Efectivamente, no pudimos alcanzar a aquel andarín consumado y nuestra ascensión al Adarra tras los excesos de la víspera y el salvaje madrugón, fue muy poco placentera. En aquella época se practicaba una especie de orgía alcohólico-musical, precursora de los cotillones de fin de año, en los pabellones abandonados de Transpacar, desde donde los más osados partían directamente camino del Adarra. Los más jóvenes dormíamos tres o cuatro horas y cogíamos el tren hasta Urnieta. Aquel año, 1975, una ikurriña ondeaba en la cima del Adarra. Todo un acontecimiento, ilegal por supuesto en una Euskadi que vivía los últimos estertores del franquismo, que llegarían al clímax unos meses después, en septiembre, con el fusilamiento de Txiki, Otaegi, Sánchez-Bravo, Humberto Baena y García Sanz, dos meses antes de la muerte del dictador.
He subido muchas veces al Adarra en Año Nuevo, participando de esta costumbre arraigada entre los montañeros de Donostialdea. Sin embargo, no me gustan las tradiciones. Más bien las detesto.

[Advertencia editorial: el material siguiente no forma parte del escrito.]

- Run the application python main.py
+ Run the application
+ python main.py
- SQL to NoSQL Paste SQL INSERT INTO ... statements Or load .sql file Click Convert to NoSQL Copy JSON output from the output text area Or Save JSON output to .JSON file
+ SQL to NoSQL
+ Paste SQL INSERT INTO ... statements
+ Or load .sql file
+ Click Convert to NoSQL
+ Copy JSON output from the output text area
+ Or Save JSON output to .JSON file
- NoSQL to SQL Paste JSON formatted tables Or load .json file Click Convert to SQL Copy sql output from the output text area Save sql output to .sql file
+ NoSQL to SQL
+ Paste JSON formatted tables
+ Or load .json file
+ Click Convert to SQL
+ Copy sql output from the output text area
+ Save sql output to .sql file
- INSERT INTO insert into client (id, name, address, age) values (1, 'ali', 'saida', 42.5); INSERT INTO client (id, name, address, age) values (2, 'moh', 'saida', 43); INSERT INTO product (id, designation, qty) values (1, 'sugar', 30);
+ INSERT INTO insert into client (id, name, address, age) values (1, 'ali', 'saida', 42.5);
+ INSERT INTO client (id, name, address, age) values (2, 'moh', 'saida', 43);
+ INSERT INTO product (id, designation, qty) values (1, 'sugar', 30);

Admito las costumbres. Las practico. Las costumbres son a veces útiles porque nos permiten actuar en modo automático, liberándonos de la tarea de analizar situaciones, buscar la respuesta adecuada y ejecutarla (es el tipo de costumbre que me empuja a comprar siempre los cartuchos de tinta de la impresora en la misma tienda, a sabiendas de que, probablemente, las pueda encontrar más baratas en el Megabit de dos manzanas más allá). A veces las costumbres no responden a una necesidad práctica de ese tipo, simplemente puede tratarse de hábitos placenteros (como comerme un mixto de ibérico en La Cepa después del cine los viernes por la noche) o entretenidos (como subir al Adarra el día de Año Nuevo). Lo bueno de las costumbres es que pueden cambiar, en función de nuestros intereses o de las circunstancias. Uno además, no se siente culpable por abandonar una costumbre o sustituirla por otra.
Pero, cuando elevamos las costumbres a la sagrada categoría de tradiciones, la cosa cambia, la tradición suele ser un instrumento al servicio de la identidad y, no sé por qué, eso de la identidad, la gente se lo toma muy en serio.

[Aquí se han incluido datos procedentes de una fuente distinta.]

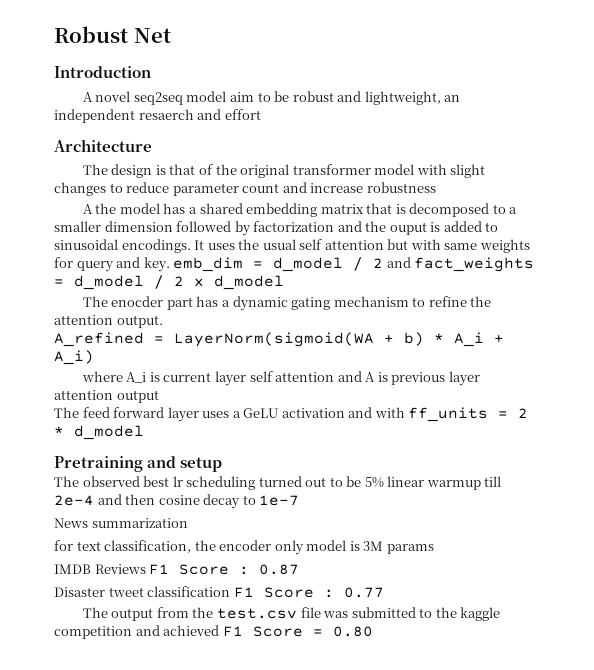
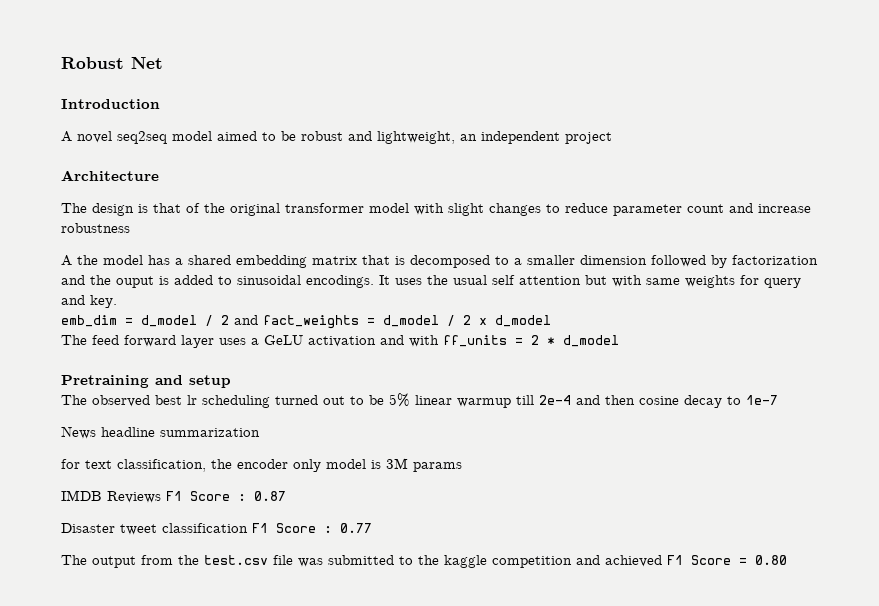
- A novel seq2seq model aim to be robust and lightweight, an independent resaerch and effort
+ A novel seq2seq model aimed to be robust and lightweight, an independent project
- It uses the usual self attention but with same weights for query and key. emb_dim = d_model / 2 and fact_weights = d_model / 2 x d_model
+ It uses the usual self attention but with same weights for query and key.
+ emb_dim = d_model / 2 and fact_weights = d_model / 2 x d_model
- The enocder part has a dynamic gating mechanism to refine the attention output.
- A_refined = LayerNorm(sigmoid(WA + b) * A_i + A_i)
- where A_i is current layer self attention and A is previous layer attention output
- News summarization
+ News headline summarization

Hay tradiciones que parecen inofensivas, pero no lo son. Las tradiciones sirven siempre a un fin último. Costumbres puede haber buenas y malas, tradiciones no, las tradiciones son siempre buenas y hay que protegerlas, divulgarlas, apoyarlas. Los garantes de las tradiciones vigilan celosos para que no se vulneren, dictan lo que es contrario a ellas e incluso las modifican o reinventan cuando conviene.
Este año nuevo, como aquél de 1975 y otros muchos, he vuelto a subir al Adarra. Una bonita costumbre, sin más…
Y muy bonicas las fotos…Ya estaba echando de menos la primera entrada de este 2014, y esta me ha gustado mucho!
Gracias Marilis… y Urte Berri On!
Rafa,como siempre, una entrada preciosa!
Solo una pequeña aclaración (como «Botánico» no me aguanto 🙂 ): La almorta no es una graminea. Es una fabacea o leguminosa (otro grupo de plantas que producen frutos en forma en legumbres como los guisantes, judias etc..). El nombre botánico es Lathyrus sativus (Lathyrus = hoja ancha; sativus = cultivada). Y si, es verdad que, aunque se utilizan como base o condimento de muchos platos en la península, su consumo abusivo puede producir el latirismo.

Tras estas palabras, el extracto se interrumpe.